Comment réparer des machines ultrarobotisées, aux logiciels complexes ? La numérisation accroit la dépendance des agriculteurs à l’industrie, dénoncent les partisans d’outils simples, libres et reproductibles.

Le gouvernement l’assure : la numérisation de l’agriculture, c’est l’avenir. Robots et applications la rendraient plus économe en eau, en pesticides, plus résistante au changement climatique... Vraiment ? Reporterre démonte ce mythe dans une enquête en quatre volets.

Un champ rempli de carcasses de moissonneuses-batteuses avec des disques durs qui pendouillent sur leurs flans. Le documentaire La bataille du libre produit par Arte commence par ces images désolantes au Kansas. « Si on a le moindre bug, ça met toute la machine hors service. On devrait pouvoir continuer à les réparer comme avant », déplore le protagoniste du film. La scène illustre la dépendance accrue de l’agriculture à l’industrie à cause d’outils numériques de plus en plus complexes. Une dépendance dénoncée par les tenants de l’agriculture paysanne. Avec son manifeste Reprendre la terre aux machines (Seuil, 2021), la coopérative d’auto-écoconstruction d’outils agricoles l’Atelier paysan affirme que la lutte pour l’agriculture paysanne passe par les outils. (...)

« L’outil qu’on ne peut pas entretenir et réparer soi-même, pour lequel on est dépendant d’une instance en situation de quasi-monopole technique et qui nous fait payer cher ses services, cet outil nous asservit. » Face à cette définition de l’outil industriel, l’Atelier paysan oppose l’outil paysan. La coopérative accompagne ainsi des ateliers pour la conception de prototypes low-tech — en opposition à high-tech. « L’enjeu est d’être capable de réparer et d’adapter son outil et non d’être face à une boîte noire d’une complexité folle, explique à Reporterre Hugo Persillet, formateur au sein de l’Atelier Paysan. Construire et maintenir des outils avec peu de technologies assure leur durabilité. » Autre différence : le coût, afin de ne pas contribuer à l’endettement des agriculteurs. (...)

Même des geeks admettent ces critiques.
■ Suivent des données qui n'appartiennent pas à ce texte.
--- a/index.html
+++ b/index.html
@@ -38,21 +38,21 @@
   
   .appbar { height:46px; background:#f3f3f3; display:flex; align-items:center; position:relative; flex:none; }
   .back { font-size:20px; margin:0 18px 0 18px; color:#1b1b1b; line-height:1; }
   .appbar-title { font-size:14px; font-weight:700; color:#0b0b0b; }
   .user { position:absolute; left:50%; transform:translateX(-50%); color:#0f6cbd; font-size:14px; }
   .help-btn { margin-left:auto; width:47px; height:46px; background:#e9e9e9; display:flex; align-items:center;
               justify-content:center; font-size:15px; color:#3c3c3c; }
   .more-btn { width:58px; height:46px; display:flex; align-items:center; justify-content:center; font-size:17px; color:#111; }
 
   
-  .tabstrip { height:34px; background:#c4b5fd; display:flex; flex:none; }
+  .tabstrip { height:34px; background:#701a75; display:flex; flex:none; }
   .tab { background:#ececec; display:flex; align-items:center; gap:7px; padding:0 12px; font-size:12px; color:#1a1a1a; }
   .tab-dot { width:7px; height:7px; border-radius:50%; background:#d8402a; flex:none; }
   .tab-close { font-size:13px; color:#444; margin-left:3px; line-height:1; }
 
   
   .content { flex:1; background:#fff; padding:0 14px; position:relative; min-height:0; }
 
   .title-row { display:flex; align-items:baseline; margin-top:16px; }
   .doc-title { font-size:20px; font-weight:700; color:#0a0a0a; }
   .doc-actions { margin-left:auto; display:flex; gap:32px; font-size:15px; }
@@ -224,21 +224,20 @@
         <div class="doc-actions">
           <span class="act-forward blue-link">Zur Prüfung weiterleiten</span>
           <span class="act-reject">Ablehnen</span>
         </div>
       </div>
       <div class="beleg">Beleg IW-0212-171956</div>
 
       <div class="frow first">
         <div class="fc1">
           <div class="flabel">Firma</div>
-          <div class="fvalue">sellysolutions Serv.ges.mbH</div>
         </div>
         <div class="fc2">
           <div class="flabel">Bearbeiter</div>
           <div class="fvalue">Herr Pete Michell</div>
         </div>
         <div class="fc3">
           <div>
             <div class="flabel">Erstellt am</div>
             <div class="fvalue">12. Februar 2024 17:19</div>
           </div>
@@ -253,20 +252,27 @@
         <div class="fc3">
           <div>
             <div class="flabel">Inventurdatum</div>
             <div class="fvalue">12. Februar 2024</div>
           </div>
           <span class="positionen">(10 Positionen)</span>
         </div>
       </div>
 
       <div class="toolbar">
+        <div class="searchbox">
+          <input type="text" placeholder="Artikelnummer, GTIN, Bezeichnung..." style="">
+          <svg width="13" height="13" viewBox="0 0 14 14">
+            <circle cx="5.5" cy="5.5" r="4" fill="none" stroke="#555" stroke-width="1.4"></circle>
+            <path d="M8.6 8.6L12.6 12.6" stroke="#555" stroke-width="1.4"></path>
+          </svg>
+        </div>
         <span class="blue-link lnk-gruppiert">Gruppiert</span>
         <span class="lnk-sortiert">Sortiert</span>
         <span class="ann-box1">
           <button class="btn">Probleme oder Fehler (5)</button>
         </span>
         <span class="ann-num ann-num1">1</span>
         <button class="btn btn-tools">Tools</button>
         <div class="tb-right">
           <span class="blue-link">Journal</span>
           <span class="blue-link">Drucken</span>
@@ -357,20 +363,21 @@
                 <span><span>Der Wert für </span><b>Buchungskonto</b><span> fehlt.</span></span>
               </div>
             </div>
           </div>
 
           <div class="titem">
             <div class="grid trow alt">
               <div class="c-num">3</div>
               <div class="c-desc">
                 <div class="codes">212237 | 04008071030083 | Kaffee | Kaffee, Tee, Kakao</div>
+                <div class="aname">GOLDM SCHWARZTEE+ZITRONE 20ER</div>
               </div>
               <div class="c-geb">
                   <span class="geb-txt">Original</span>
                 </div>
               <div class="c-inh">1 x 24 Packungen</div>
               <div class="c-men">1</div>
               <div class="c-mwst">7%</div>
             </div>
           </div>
Julien Ancelin, agriculteur et ingénieur d’étude à l’Institut national de recherche pour l’agriculture, l’alimentation et l’environnement (Inrae), développe un service en open source [1] (disponible pour tous, donc) pour les agriculteurs voulant améliorer la précision des outils de géolocalisation GPS, notamment l’autoguidage des tracteurs. « Les outils commerciaux qui existent sont chers et donc réservés aux plus riches. Et on est pieds et poings liés à industrie, sans avoir la main sur nos données », dénonce l’ingénieur. Avec le réseau Centipède, il propose aux agriculteurs de bénéficier gratuitement d’un service qui coûte sinon autour de 800 euros par an. Et ceux qui veulent monter leur propre balise pour corriger le signal GPS en temps réel sur leur exploitation peuvent acquérir le matériel pour 500 euros. « L’open source évite aussi d’être bloqué par des mises à jour », complète Julien Ancelin.

« Le numérique est un bélier incroyable de l’industrie » (...)
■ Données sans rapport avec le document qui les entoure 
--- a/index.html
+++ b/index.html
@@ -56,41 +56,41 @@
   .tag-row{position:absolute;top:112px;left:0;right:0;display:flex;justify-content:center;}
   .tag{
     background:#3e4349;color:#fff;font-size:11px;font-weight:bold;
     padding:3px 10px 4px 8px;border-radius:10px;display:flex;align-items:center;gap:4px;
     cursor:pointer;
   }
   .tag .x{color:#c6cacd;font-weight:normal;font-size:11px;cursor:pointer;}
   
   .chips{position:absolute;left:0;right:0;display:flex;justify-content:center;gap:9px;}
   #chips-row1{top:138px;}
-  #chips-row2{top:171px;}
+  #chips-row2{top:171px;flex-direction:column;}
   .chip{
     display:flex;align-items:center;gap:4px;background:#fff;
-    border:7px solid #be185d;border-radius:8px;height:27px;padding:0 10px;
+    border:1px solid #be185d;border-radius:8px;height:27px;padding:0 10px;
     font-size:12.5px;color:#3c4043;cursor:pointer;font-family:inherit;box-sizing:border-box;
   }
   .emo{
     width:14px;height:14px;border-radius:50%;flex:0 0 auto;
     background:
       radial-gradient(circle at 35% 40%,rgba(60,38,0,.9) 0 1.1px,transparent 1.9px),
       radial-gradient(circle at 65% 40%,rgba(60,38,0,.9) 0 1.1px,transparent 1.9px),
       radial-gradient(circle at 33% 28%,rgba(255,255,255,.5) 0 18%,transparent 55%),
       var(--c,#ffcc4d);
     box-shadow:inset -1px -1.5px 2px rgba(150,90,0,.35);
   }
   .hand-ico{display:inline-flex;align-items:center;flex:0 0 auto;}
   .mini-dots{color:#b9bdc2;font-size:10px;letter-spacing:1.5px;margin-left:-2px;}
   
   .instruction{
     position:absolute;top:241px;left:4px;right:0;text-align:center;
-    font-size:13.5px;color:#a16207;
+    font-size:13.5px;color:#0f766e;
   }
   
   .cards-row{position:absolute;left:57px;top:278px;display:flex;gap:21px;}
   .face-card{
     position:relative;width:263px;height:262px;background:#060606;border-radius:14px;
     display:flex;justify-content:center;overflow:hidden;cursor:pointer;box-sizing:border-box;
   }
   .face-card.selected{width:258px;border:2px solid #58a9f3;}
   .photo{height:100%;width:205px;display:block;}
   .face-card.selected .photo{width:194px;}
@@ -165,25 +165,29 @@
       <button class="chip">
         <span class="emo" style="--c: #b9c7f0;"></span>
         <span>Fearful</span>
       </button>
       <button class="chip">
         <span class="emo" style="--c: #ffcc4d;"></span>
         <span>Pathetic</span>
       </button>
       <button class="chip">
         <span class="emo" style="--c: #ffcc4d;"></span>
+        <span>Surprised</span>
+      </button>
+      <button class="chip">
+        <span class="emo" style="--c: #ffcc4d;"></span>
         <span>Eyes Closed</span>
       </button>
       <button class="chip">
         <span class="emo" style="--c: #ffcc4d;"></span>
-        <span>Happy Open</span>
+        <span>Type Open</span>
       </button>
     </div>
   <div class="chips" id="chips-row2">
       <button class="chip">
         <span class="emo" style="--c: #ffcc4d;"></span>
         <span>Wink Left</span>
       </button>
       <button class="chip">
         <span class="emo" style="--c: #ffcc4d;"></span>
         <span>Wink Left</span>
La perte des savoir-faire agricoles avec la numérisation de l’agriculture est une autre critique que fait l’Atelier paysan. En dédiant l’observation aux capteurs et l’analyse au traitement automatisé des logiciels, le rôle de l’agriculteur est marginalisé. Hugo Persillet y oppose le besoin de recherche et développement par les paysans (...)

« C’est une fausse bonne idée, cette affaire de nouvelles technologies : ça coûte cher et on perd en compétences agricoles », assure aussi Aurélien Leray, éleveur laitier, président du réseau Civam (Centres d’initiatives pour valoriser l’agriculture et le milieu rural). Le jeune paysan breton compare son élevage de cinquante vaches nourries à l’herbe avec celui de son voisin qui possède plus d’une centaine de têtes et un robot de traite. Le temps gagné grâce au robot, il l’a réduit en ayant moins de bêtes et en faisant une seule traite par jour. La baisse de ses coûts lui permet de défendre son modèle économique, alors que « le robot de traite coûte environ 120 000 euros, auxquels s’ajoutent 10 % chaque année pour payer l’entretien de la machine », explique-t-il. (...)

L’éleveur déplore aussi des évolutions technologiques qui se font au détriment du nombre d’agriculteurs. (...)

Les chiffres sont sans appel : l’agriculture française a perdu 100 000 fermes ces dix dernières années, soit une ferme sur cinq. Ainsi, l’agriculture industrielle de plus en plus technologique contribue à la disparition des agriculteurs et en même temps serait la solution pour répondre à leur disparition grâce à l’automatisation des tâches ? La Confédération paysanne a un autre projet : celui d’installer un million de paysans. « L’objectif de doubler le nombre de paysans est à la fois modeste et révolutionnaire pour renverser le modèle technico-industriel », conclut Hugo Persillet.